One thing that is important to note: no one but you is going to read those early drafts. They can be as clunky, confusing, cringeworthy, and incomplete as necessary to keep you working and moving forward. Until it’s published and available for sale to the public, it isn’t finished. If you wake up in a cold sweat in the middle of the night six months deep in a novel with the realization that your badass protagonist’s initials spell a goofy word, that’s okay. You can just change it, and no one will ever need to know.

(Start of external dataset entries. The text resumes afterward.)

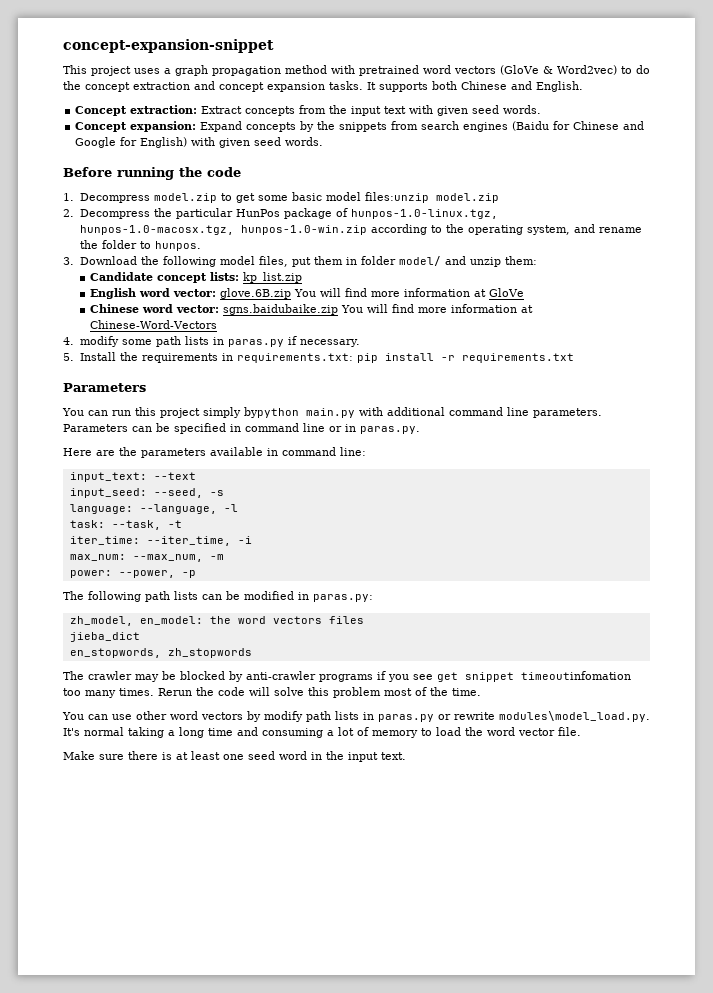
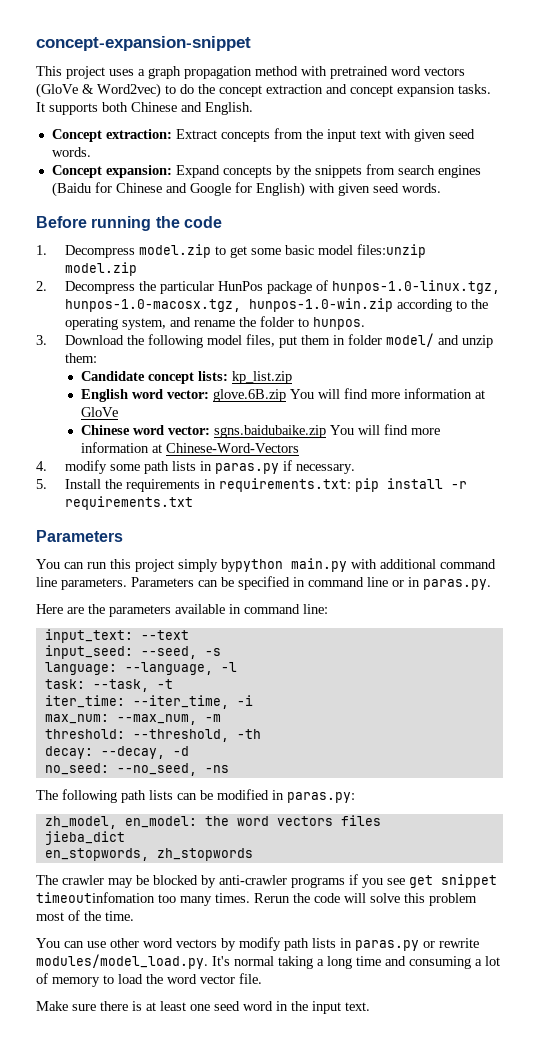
[69,570,196,578] power: --power, -p -> [44,729,261,742] [44,746,189,759] [44,763,229,776] threshold: --threshold, -th // decay: --decay, -d // no_seed: --no_seed, -ns
[499,711,650,722] modules\model_load.py. -> [36,954,208,969] modules/model_load.py.

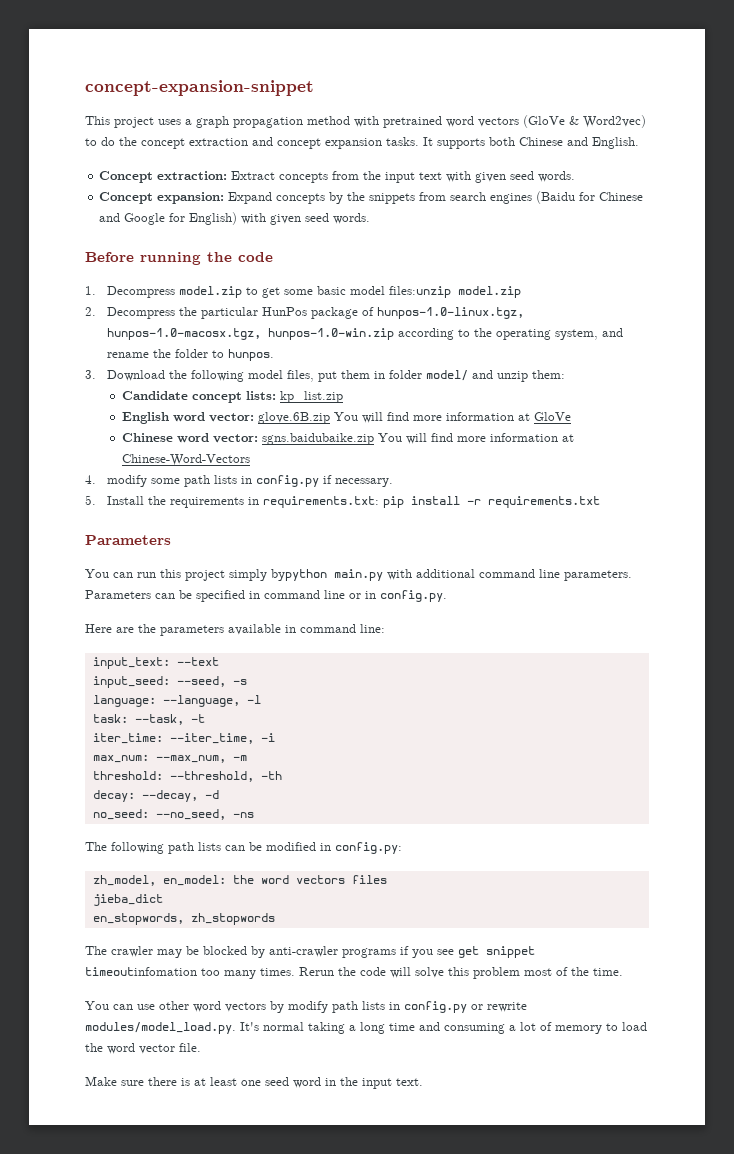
[214,463,279,474] paras.py -> [256,475,320,487] config.py
[423,579,491,590] paras.py. -> [380,590,447,602] config.py.
[287,792,355,803] paras.py: -> [335,842,402,854] config.py:
[355,940,419,951] paras.py -> [404,1001,467,1013] config.py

The key to success in any project or any skill is consistent effort. Remember, the goal of finishing your novel isn’t just to finish a novel – it’s to make yourself a better writer. Practicing your craft every day – even if the result is not “good” (see Note above for a reminder why I put quotation marks around “good”) – will hone your skills and help you gradually accelerate the volume and quality of your output. Getting bogged down trying to make your first chapter perfect is only going to be discouraging. If you approach writing as a process with defined stages that build on each other toward an inevitable outcome, you will be better equipped to trust the process, trust yourself, and just keep working. The answers will come … but only if you have the courage to ask the questions.